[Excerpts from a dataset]

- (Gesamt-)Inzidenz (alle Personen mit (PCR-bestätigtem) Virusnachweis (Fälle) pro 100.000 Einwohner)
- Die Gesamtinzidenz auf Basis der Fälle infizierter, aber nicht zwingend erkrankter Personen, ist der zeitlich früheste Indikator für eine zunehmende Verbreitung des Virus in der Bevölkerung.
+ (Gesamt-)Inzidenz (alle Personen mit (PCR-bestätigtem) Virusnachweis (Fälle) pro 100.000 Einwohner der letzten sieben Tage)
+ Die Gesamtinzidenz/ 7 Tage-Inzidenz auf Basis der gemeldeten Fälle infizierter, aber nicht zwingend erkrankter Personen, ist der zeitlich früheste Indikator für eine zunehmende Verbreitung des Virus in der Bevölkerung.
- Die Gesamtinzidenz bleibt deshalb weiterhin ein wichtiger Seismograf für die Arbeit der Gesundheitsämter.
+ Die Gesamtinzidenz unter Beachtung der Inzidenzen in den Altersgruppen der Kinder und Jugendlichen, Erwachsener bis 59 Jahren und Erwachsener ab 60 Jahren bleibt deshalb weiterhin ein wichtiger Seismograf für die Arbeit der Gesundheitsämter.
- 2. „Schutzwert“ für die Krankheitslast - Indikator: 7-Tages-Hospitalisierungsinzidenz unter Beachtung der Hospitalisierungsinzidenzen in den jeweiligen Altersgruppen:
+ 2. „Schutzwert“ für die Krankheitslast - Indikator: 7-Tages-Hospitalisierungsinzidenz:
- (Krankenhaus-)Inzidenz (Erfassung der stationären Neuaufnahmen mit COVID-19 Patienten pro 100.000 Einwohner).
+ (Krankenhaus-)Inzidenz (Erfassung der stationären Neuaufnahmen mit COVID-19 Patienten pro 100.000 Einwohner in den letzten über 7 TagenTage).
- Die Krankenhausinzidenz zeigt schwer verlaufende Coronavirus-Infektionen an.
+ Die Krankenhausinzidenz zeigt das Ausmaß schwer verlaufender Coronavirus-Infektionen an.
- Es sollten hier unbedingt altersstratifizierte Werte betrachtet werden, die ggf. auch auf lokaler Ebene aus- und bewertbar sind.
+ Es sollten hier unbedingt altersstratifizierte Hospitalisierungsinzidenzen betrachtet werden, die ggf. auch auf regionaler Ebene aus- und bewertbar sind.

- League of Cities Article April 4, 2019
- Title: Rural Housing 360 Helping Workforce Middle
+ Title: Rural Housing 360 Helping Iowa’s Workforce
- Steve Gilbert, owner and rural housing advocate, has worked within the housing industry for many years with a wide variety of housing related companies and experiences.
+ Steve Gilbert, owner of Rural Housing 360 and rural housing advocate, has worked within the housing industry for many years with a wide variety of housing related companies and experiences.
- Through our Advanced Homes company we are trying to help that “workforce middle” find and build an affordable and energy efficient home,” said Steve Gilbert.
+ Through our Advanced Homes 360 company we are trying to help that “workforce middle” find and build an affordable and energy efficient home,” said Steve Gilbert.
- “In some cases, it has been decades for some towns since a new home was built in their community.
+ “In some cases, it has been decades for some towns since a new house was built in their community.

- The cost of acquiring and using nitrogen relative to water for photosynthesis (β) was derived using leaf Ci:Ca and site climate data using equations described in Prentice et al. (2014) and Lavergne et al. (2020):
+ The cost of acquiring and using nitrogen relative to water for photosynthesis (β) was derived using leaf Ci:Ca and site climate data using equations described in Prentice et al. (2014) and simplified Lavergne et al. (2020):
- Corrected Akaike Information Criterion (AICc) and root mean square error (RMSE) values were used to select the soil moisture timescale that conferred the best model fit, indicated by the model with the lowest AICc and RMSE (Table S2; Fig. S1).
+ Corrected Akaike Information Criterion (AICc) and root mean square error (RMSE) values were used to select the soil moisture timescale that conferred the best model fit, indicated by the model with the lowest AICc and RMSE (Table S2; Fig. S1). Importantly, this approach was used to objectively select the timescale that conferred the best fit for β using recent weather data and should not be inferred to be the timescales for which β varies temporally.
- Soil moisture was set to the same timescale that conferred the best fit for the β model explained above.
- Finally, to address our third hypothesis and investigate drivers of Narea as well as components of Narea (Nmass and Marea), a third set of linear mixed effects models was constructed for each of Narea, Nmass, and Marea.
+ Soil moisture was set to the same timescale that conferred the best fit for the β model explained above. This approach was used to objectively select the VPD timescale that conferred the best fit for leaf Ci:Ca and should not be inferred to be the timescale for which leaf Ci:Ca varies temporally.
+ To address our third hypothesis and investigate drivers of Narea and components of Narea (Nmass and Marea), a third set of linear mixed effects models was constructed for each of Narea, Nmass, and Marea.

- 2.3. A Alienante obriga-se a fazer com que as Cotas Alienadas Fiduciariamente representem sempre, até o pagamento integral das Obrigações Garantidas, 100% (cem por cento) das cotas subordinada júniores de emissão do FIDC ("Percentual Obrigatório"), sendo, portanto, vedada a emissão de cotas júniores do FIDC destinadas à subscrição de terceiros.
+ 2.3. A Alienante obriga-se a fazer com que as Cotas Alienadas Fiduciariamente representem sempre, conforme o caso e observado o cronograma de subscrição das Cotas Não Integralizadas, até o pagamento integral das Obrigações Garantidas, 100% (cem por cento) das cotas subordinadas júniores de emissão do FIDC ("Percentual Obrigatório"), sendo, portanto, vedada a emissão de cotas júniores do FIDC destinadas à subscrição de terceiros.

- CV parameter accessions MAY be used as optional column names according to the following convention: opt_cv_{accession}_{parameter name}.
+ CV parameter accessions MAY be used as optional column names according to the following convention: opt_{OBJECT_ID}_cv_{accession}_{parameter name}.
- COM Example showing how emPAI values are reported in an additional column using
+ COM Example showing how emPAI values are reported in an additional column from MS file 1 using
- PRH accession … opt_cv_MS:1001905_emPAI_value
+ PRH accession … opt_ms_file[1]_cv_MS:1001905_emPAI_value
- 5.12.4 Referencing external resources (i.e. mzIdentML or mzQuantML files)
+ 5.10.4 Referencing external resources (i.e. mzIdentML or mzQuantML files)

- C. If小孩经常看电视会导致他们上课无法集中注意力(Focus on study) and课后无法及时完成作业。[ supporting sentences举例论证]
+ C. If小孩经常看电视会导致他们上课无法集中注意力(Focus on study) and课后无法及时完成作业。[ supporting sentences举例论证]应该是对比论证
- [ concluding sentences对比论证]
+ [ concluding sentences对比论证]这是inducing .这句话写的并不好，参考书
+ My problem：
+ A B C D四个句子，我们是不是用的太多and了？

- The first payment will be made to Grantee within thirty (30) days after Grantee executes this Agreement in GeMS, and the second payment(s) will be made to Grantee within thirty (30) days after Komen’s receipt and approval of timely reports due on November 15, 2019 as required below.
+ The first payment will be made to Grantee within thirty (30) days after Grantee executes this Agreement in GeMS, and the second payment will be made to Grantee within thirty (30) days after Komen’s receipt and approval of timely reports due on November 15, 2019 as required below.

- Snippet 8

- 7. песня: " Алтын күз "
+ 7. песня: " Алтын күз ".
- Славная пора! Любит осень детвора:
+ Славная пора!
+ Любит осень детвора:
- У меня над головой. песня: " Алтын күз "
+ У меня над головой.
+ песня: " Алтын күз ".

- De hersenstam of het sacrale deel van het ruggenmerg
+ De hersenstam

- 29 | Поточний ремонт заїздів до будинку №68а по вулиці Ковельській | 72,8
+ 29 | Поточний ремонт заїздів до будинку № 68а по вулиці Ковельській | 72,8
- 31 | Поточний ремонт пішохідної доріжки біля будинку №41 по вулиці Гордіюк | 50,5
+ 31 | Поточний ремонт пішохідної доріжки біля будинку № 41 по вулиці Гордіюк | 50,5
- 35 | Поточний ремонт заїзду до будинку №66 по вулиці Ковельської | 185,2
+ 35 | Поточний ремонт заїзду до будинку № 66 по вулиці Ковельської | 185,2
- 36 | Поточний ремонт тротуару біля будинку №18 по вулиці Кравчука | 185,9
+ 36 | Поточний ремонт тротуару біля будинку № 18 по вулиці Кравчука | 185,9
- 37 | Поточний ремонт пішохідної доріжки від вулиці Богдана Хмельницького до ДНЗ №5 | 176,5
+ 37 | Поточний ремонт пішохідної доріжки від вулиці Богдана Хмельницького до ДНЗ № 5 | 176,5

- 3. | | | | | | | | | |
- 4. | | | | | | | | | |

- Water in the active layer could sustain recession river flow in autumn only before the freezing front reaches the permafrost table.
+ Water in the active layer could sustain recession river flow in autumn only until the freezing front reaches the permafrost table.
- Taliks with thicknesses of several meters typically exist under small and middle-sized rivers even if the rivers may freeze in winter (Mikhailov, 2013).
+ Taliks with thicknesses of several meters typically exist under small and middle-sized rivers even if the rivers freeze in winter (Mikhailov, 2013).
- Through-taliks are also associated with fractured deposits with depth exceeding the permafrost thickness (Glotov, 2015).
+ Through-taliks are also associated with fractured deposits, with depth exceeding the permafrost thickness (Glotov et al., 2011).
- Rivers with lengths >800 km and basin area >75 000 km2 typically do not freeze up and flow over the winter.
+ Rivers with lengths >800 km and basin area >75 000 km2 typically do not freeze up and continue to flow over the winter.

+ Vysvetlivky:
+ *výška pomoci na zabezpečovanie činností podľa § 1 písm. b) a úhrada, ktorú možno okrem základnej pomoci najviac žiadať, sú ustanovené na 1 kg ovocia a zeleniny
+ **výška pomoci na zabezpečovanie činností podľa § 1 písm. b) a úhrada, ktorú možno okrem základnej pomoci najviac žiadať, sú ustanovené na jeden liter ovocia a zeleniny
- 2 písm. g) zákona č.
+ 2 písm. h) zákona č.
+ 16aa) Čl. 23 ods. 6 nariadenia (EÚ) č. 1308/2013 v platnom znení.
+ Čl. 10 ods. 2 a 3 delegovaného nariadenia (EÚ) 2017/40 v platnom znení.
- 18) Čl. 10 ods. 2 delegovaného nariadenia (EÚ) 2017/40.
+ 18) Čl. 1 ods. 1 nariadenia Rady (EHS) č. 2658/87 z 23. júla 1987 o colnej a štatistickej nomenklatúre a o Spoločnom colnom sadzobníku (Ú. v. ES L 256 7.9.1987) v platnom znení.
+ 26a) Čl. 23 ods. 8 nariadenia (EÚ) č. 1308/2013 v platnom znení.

§ **Task to complete**:
Look back at the data above. Transcribe exactly the lines starting at the line that contains "- 31 | Поточний" and ending at the line that contains "будинку № 66 по вулиці Ковельської | 185,2".

§ **Answer to the problem**:
- 31 | Поточний ремонт пішохідної доріжки біля будинку №41 по вулиці Гордіюк | 50,5
+ 31 | Поточний ремонт пішохідної доріжки біля будинку № 41 по вулиці Гордіюк | 50,5
- 35 | Поточний ремонт заїзду до будинку №66 по вулиці Ковельської | 185,2
+ 35 | Поточний ремонт заїзду до будинку № 66 по вулиці Ковельської | 185,2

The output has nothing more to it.